▶ _Problem_
Return exactly, and only, the lines from the line containing "[268,307,288,321] B. ->" through the final line of the records below, both included.

....

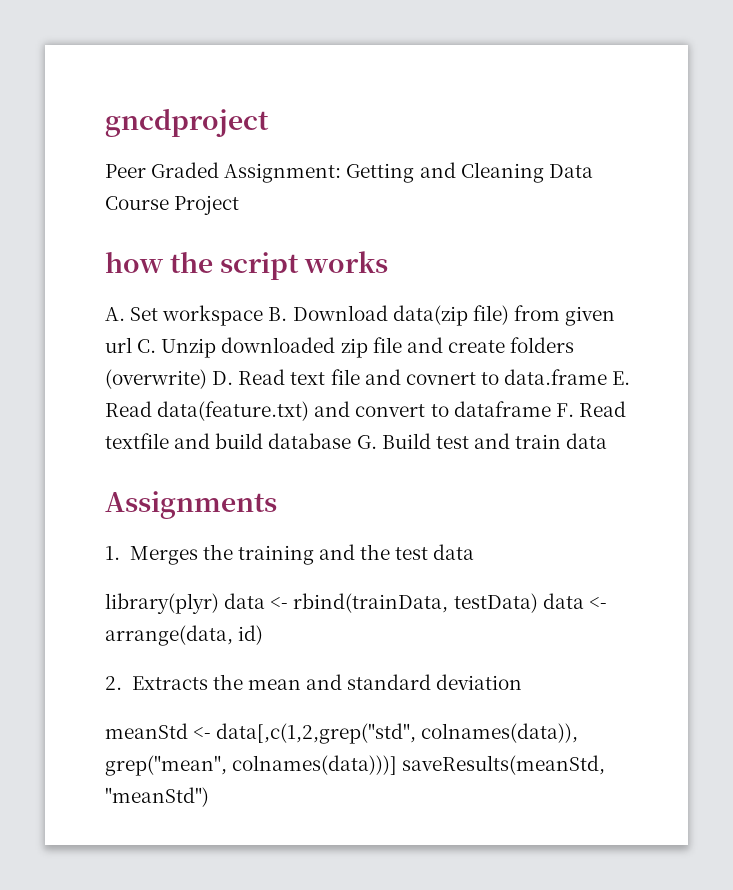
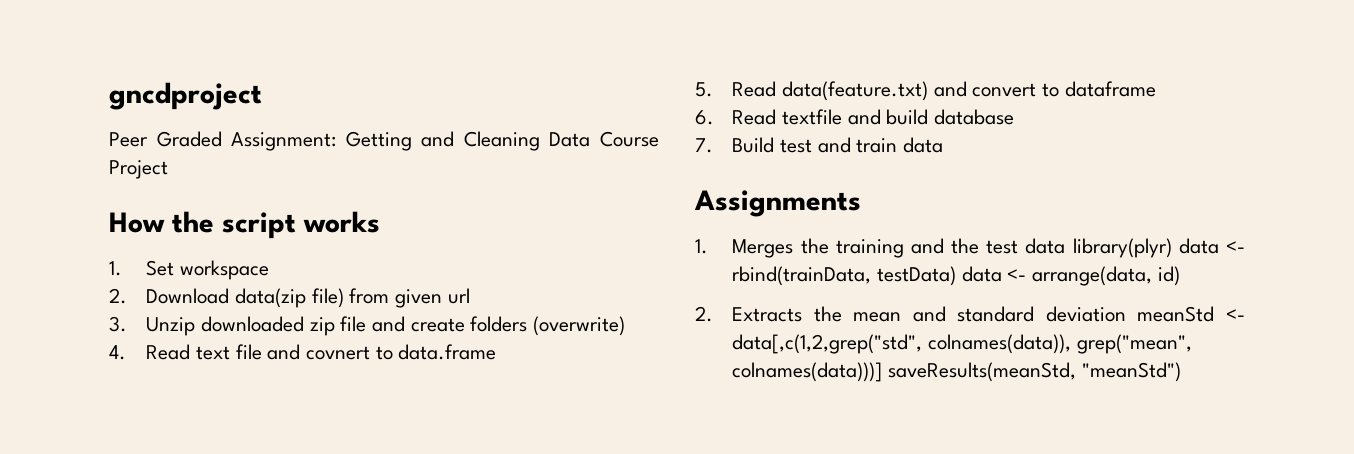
[105,251,164,273] how -> [109,212,165,233] How
[105,307,125,321] A. -> [109,261,122,276] 1.
[268,307,288,321] B. -> [109,288,127,304] // 2.
[137,339,157,353] C. -> [109,316,127,332] // 3.
[212,371,234,385] D. -> [109,345,126,360] // 4.
[612,371,631,385] E. -> [695,82,713,97] // 5.
[555,403,574,417] F. -> [695,110,714,125] // 6.
[356,435,377,449] G. -> [695,138,713,153] // 7.
(475, 552) // -> (1066, 246) none
(523, 682) // -> (1126, 314) none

....

▶ _Written solution_
[268,307,288,321] B. -> [109,288,127,304] // 2.
[137,339,157,353] C. -> [109,316,127,332] // 3.
[212,371,234,385] D. -> [109,345,126,360] // 4.
[612,371,631,385] E. -> [695,82,713,97] // 5.
[555,403,574,417] F. -> [695,110,714,125] // 6.
[356,435,377,449] G. -> [695,138,713,153] // 7.
(475, 552) // -> (1066, 246) none
(523, 682) // -> (1126, 314) none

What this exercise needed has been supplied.